We stand ready to be corrected, but we are unaware of any law the Congress of the United States has passed in the the 220 years since the First Amendment was ratified that has to do with establishing religion. Remarkable, isn’t it? Congress has passed so many laws in 220 years it requires continually adding gigabytes of storage space in the Federal Register just to document them all, yet not one law respecting an establishment of religion.
On the other hand, there are boxcarloads of memory space devoted to the litigation surrounding the Establishment Clause. Equally remarkable. You all know why that is, of course. There has been so much litigation over the First Amendment because, contrary to the wishes of the Founders, lawyers have taken matters into their own hands and decided the people are not capable of reading, understanding or applying their own Constitution.
The State of Utah decided to honor fallen heroes from among the ranks of its highway patrolmen by erecting large steel crosses as memorials to them in proximity to state highways , the same highways the troopers patrolled everyday and where many of them lost their lives. Well of course the atheists didn’t like it, the atheists sued and the atheists won.
It is becoming a tired old play in American jurisprudence that a minority, sometimes an infinitesimal minority, of people can claim a right or an umbrage against the wishes of an overwhelming majority of the citizenry and be upheld. None more so than in the arena of the Establishment Clause versus the second half of the all important freedom of/from religion part of the First Amendment. We understand from a bit of hasty research that the reason that people are prohibited from the free exercise of religion, which the First Amenendment is supposed to guarantee, is that somewhere along the way the Supreme Court applied the Fourteenth Amendment to the First Amendment and said that individual States, or even local governments could not infringe on the right of the people to be protected from Congress passing a law respecting the establishment of religion. Never mind that Congress has never passed a law respecting an establishment of religion, indeed no one has ever filed a lawsuit even claiming Congress passed a law establishing religion. Somehow the argument wins the day that a state or locality has violated a person’s right to not have Congress establish a religion.

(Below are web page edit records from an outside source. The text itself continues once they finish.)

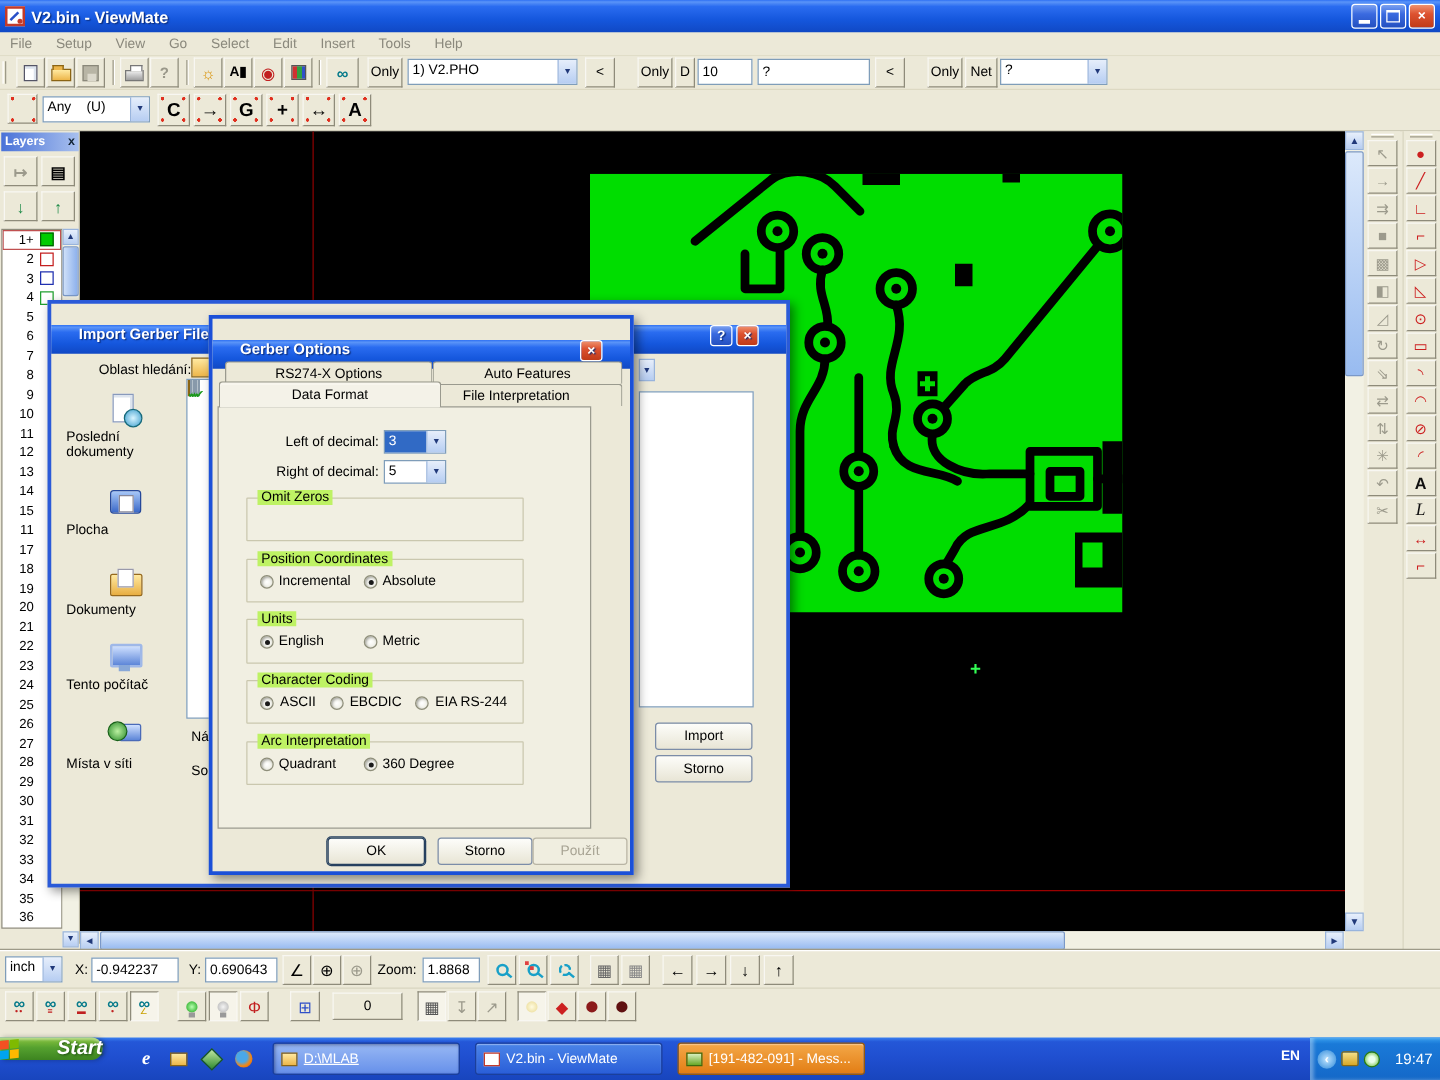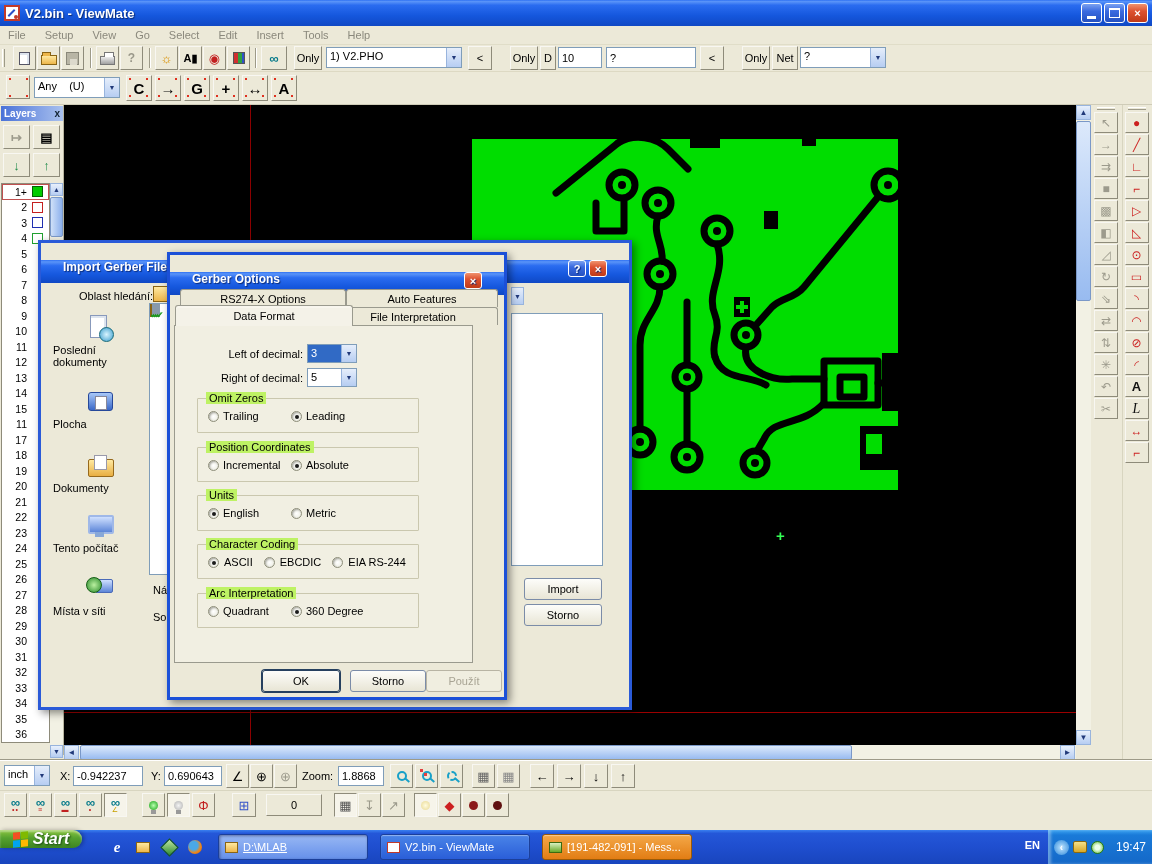--- a/index.html
+++ b/index.html
@@ -178,21 +178,21 @@
   .radio-row{display:flex;align-items:center;gap:4px;padding:11px 0 0 10px}
   .radio{width:11px;height:11px;border-radius:50%;background:radial-gradient(#fff,#e8e8da);border:1px solid #8e8e7a;
     box-shadow:inset 1px 1px 2px rgba(0,0,0,.3);position:relative;flex:0 0 auto}
   .radio.checked::after{content:'';position:absolute;left:3px;top:3px;width:4px;height:4px;border-radius:50%;background:#1a1a1a}
   .rlabel{font-size:11px}
   .rlabel.w{min-width:64px}
 
   
   .taskbar{left:0;top:830px;width:1152px;height:34px;background:linear-gradient(#3a80f0,#2457d8 10%,#1f4ecf 50%,#1845bd);z-index:50}
   .startbtn{position:absolute;left:0;top:0;width:82px;height:18px;border-radius:0 14px 14px 0;
-    background:linear-gradient(#8cc63f,#55a12f 45%,#3d8420);display:flex;align-items:center;justify-content:center;gap:5px;
+    background:linear-gradient(#8cc63f,#55a12f 45%,#3d8420);display:flex;align-items:center;justify-content:space-between;gap:5px;
     box-shadow:inset 0 2px 2px rgba(255,255,255,.4),2px 0 4px rgba(0,0,0,.3)}
   .startflag{width:15px;height:15px;display:grid;grid-template-columns:7px 7px;grid-template-rows:7px 7px;gap:1px;transform:skewY(-6deg)}
   .startflag i{display:block}
   .start-label{color:#fff;font-weight:bold;font-style:italic;font-size:16px;text-shadow:1px 1px 2px #1a4a10}
   .ql{position:absolute;top:8px;width:18px;height:18px;border-radius:2px;display:flex;align-items:center;justify-content:center}
   .task{position:absolute;top:4px;width:150px;height:26px;border-radius:3px;border:1px solid #1b3f9a;
     background:linear-gradient(#4a84e8,#2a5ed8);display:flex;align-items:center;gap:5px;padding:0 6px;
     color:#fff;font-size:11px;white-space:nowrap;overflow:hidden;box-shadow:inset 0 1px 1px rgba(255,255,255,.4)}
   .task.active{background:linear-gradient(#98b8f4,#6690ea);box-shadow:inset 1px 1px 3px rgba(0,0,40,.4)}
   .task.alert{background:linear-gradient(#f4a848,#e27d14);border-color:#9a5a08}
@@ -862,26 +862,20 @@
         <span class="cbtn"></span>
       </div>
       <span class="lbl" style="left:8px;top:46px;width:120px;text-align:right">Right of decimal:</span>
       <div class="combo" style="left:132px;top:42px;width:50px;height:19px">
         <span class="val">5</span>
         <span class="cbtn"></span>
       </div>
 
       <div class="grp" style="left:22px;top:72px;width:222px;height:35px">
         <span class="grp-title">Omit Zeros</span>
-        <div class="radio-row">
-          <span class="radio"></span>
-          <span class="rlabel w">Trailing</span>
-          <span class="radio checked"></span>
-          <span class="rlabel">Leading</span>
-        </div>
       </div>
       <div class="grp" style="left:22px;top:121px;width:222px;height:35px">
         <span class="grp-title">Position Coordinates</span>
         <div class="radio-row">
           <span class="radio"></span>
           <span class="rlabel w">Incremental</span>
           <span class="radio checked"></span>
           <span class="rlabel">Absolute</span>
         </div>
       </div>

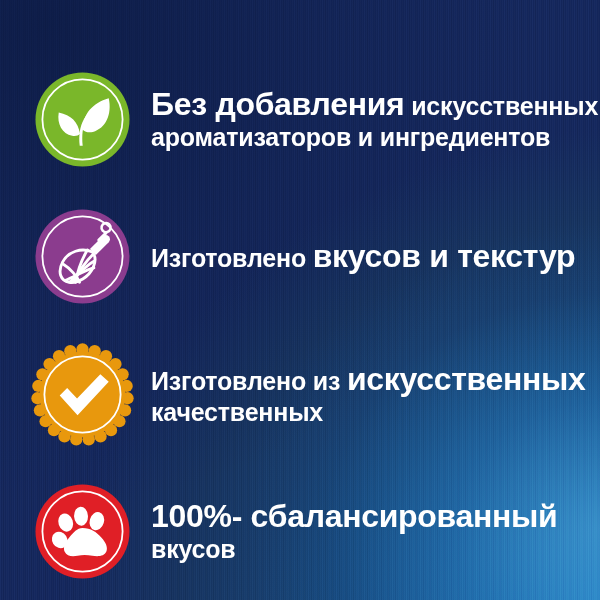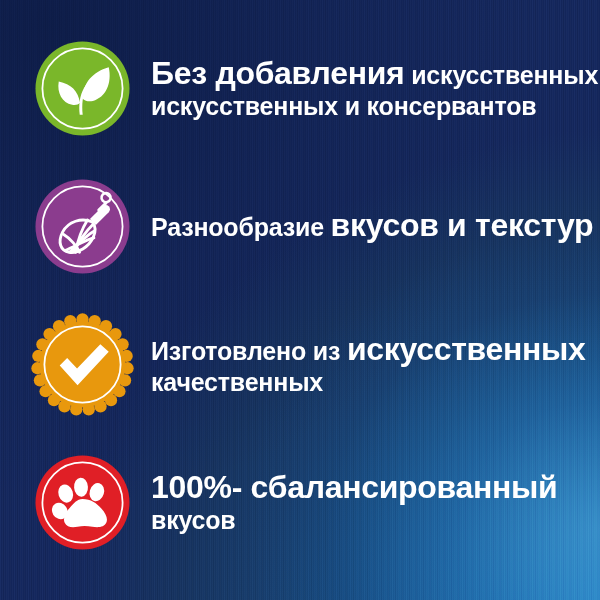--- a/index.html
+++ b/index.html
@@ -83,21 +83,21 @@
       rgba(8,20,56,0) 68%);
   }
 
   
   .features {
     position: absolute;
     inset: 0;
     display: flex;
     flex-direction: column;
     justify-content: flex-start;
-    padding-top: 19px;
+    padding-top: 51px;
     box-sizing: border-box;
   }
   .feature {
     display: flex;
     align-items: center;
     height: 138px;
     padding-left: 33px;
     box-sizing: border-box;
   }
   .badge {
@@ -159,21 +159,21 @@
           <circle cx="50" cy="50" r="40.5" fill="none" stroke="#ffffff" stroke-width="1.8"></circle>
           <g fill="#ffffff">
             <path d="M50.5 60.5 C50.5 44 60 33.5 76.5 28.5 C80 44.5 73.5 59 60.5 62.5 C56.5 63.6 53 62.8 50.5 60.5 Z"></path>
             <path d="M47.5 64.5 C45.5 52.5 38.5 45.5 26 43 C24 54.5 29.5 64.5 39.5 66.5 C42.8 67.2 45.6 66.4 47.5 64.5 Z"></path>
             <path d="M47.2 76.5 C46.0 66.5 47.2 57.5 51.5 49.5 C54.5 44 58.5 39.5 63 36.5 C64.1 35.8 65.0 37.2 64.0 38.0 C59.8 41.3 56.2 45.5 53.6 50.6 C50.0 57.6 49.2 66.2 50.2 76.5 Z"></path>
           </g>
         </svg>
       </div>
       <div class="feature-text">
         <span class="line"><span class="t-bold">Без добавления</span><span class="t-reg"> искусственных</span></span>
-        <span class="line line2"><span class="t-reg">искусственных и консервантов</span></span>
+        <span class="line line2"><span class="t-reg">ароматизаторов и ингредиентов</span></span>
       </div>
     </div>
 
     <div class="feature">
       <div class="badge">
         <svg viewBox="0 0 100 100">
           <circle cx="50" cy="50" r="47.5" fill="#8b3c8e"></circle>
           <circle cx="50" cy="50" r="40.5" fill="none" stroke="#ffffff" stroke-width="1.8"></circle>
           <g fill="none" stroke="#ffffff" stroke-width="3.1" stroke-linecap="round">
             <path d="M66.5 33.5 L73.5 26.5"></path>
@@ -186,21 +186,21 @@
             <path d="M60.0 45.5 C49.0 40.5 35.5 45.0 30.0 55.5 C24.5 66.0 28.0 74.5 36.5 76.0 C45.0 77.5 56.5 71.0 61.0 60.5 C63.3 55.2 63.2 49.5 60.0 45.5 Z"></path>
             <path d="M55.0 43.5 C50.0 51.5 45.5 62.5 43.0 76.0"></path>
             <path d="M60.0 48.5 C54.0 54.5 47.0 64.0 41.0 75.0"></path>
             <path d="M62.0 54.5 C55.5 58.0 45.0 68.0 37.5 75.5"></path>
             <path d="M61.5 61.5 C54.5 63.0 41.5 70.5 33.0 74.0"></path>
             <path d="M31.0 58.0 C37.0 61.5 45.0 70.5 47.0 76.0"></path>
           </g>
         </svg>
       </div>
       <div class="feature-text">
-        <span class="line"><span class="t-reg">Разнообразие </span><span class="t-bold">вкусов и текстур</span></span>
+        <span class="line"><span class="t-reg">Изготовлено </span><span class="t-bold">вкусов и текстур</span></span>
       </div>
     </div>
 
     <div class="feature">
       <div class="badge">
         <svg viewBox="0 0 100 100">
           <g>
             <circle cx="50" cy="50" r="43.5" fill="#e8980d"></circle>
             <g fill="#e8980d">
               <circle cx="50.0" cy="4.5" r="6.2"></circle>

Though not in the profession, we understand the weighty principles of federal supremacy, precedent, stare decisis, “settled law” and all that blather. We can also read. The Constitution says the Congress shall make no law. The Constitution also says that equal protection means that individual states cannot legislate in opposition to peoples’ freedom from religious tyranny. But the second part of the establishment clause also says Congress shall not enact a measure prohibiting the free exercise of religion. So that the practical effect of the Supreme Court’s supposed upholding the Establishment Clause is to deny the freedom envisioned in the second part of the equation, in this case the practice of erecting crosses, on public land, to memorialize fallen heroes.
And as we look out upon the thousands and hundreds of thousands of crosses beautifying and dedicating the federal public lands of our national cemeteries, as we gaze upon the symbols and the scriptures of a religious nature on our federal buildings and monuments, as we listen to the prayers and invocations and benedictions at sessions of the federal government, indeed as we watch as hands are placed upon Bibles and oaths are uttered at federal judicial proceedings and swearing-in ceremonies, not only in Washington but all across the land, we can only ask “Who do these people think they are, that they can abide these expressions of religious piety embossing the national landscape and deign to deny the same to the Sovereign States?”
Here’s who they are: They are the same people who can affirm out of one side of their legal bearing the right of individual citizens to keep and bear arms, as per the Second Amendment, but out of the other side cede to the states and the municipalities the right to restrict, regulate and other wise infringe on that same Constitutional right.
This is the point at which a government of laws and a government of men diverge. When it becomes clear that it depends on what the issue is as to whether those who take an oath (justices take oaths too, you know) to support the Constitution equally can divine the act of a state as being the same as Congress establishing a religion, on the one hand, but can allow state and local governments to play head games, mind games and even erect physical barriers to the practice of another fundamental right, the right to keep and bear arms, it is clear that equal protection under the law, this 14th Amendment thing, is nothing but a plaything for the legal profession and those who make a mockery of the laws and constitutional precepts they pretend to live under.
The Constitution of the United States is a simple document, written for the common man to be able to read, understand and rely on. That simplicity is the reason that it is not taught in the schools anymore, even in the graduate schools. We are a government of men. And it is therefore a tyranny that we live under. You could ask the citizens of Utah and the members and the families of the State Highway Patrol.